* **WHAT YOU HAVE TO DO**
Your response should be an exact reproduction of the data below, beginning at the line containing "YouTube link: https://www.youtube.com/watch?v=SkWfapnhR18" and ending with the final line.

[Revision tracking records]

>>>>>

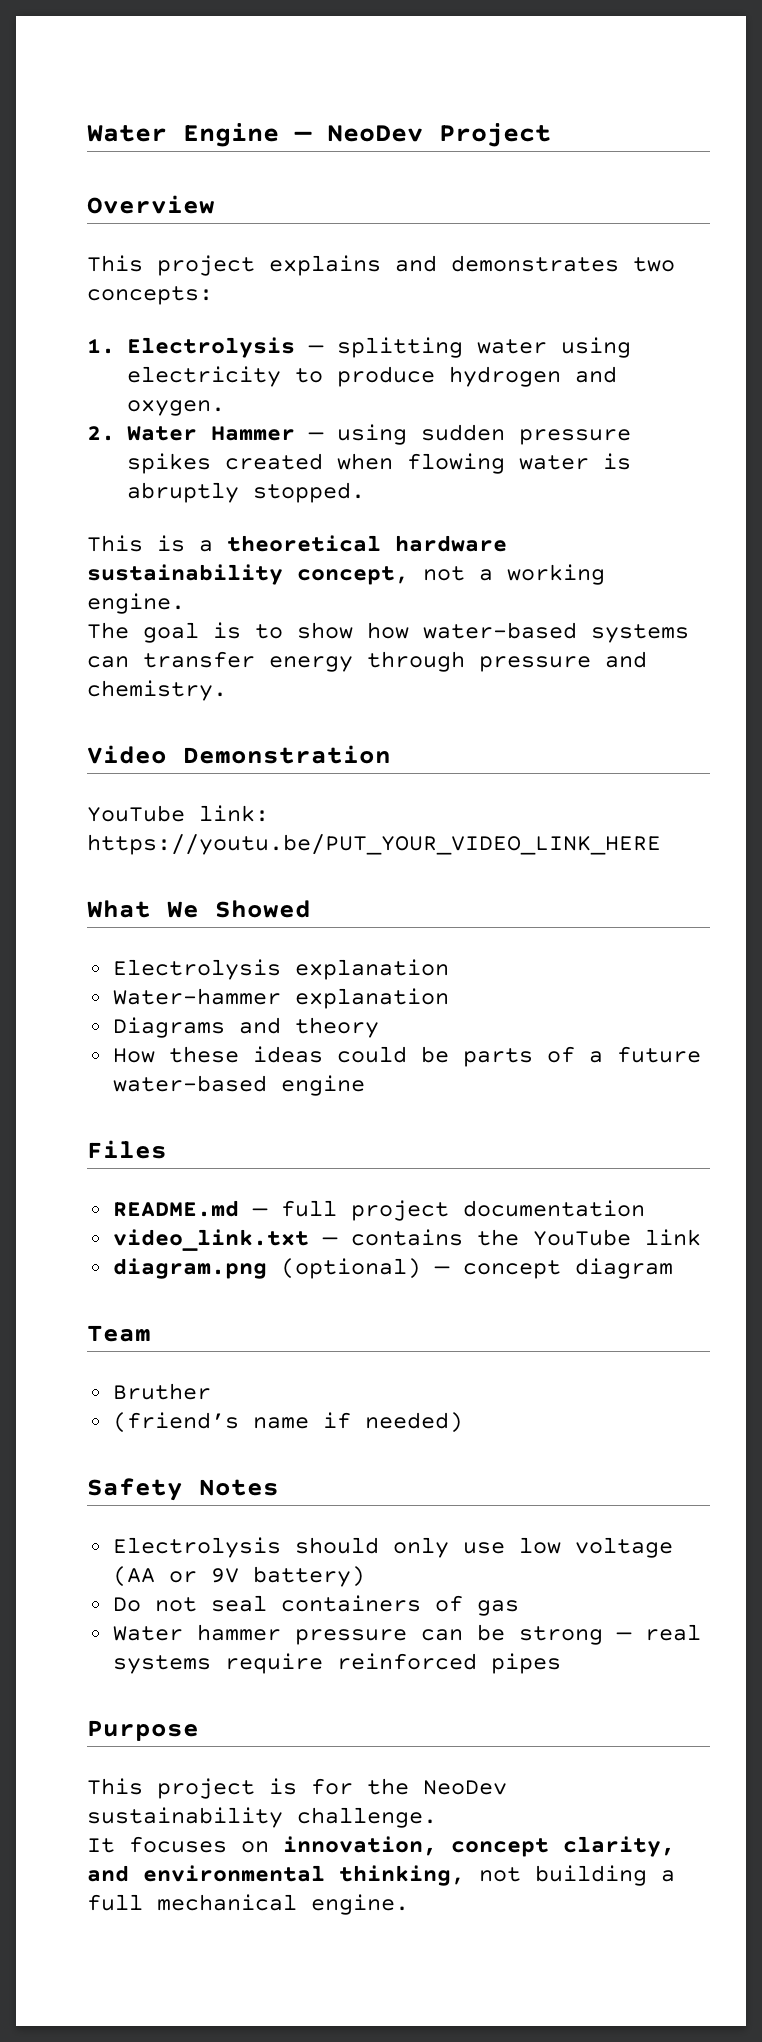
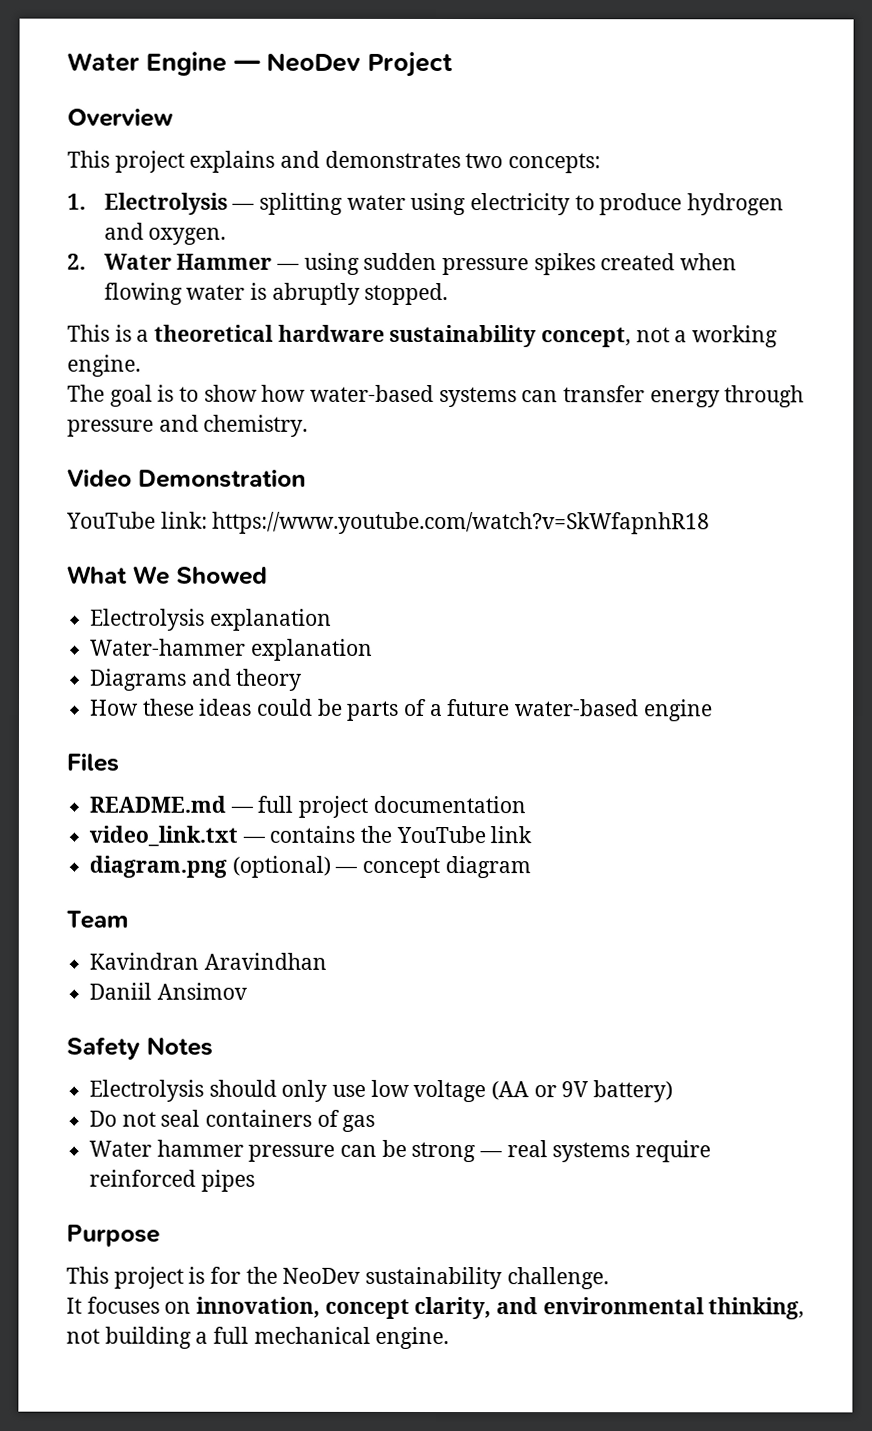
- YouTube link: https://youtu.be/PUT_YOUR_VIDEO_LINK_HERE
+ YouTube link: https://www.youtube.com/watch?v=SkWfapnhR18
- Bruther
- (friend’s name if needed)
+ Kavindran Aravindhan
+ Daniil Ansimov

<<<<<

* **OUTPUT OF THE EXERCISE**
+ YouTube link: https://www.youtube.com/watch?v=SkWfapnhR18
- Bruther
- (friend’s name if needed)
+ Kavindran Aravindhan
+ Daniil Ansimov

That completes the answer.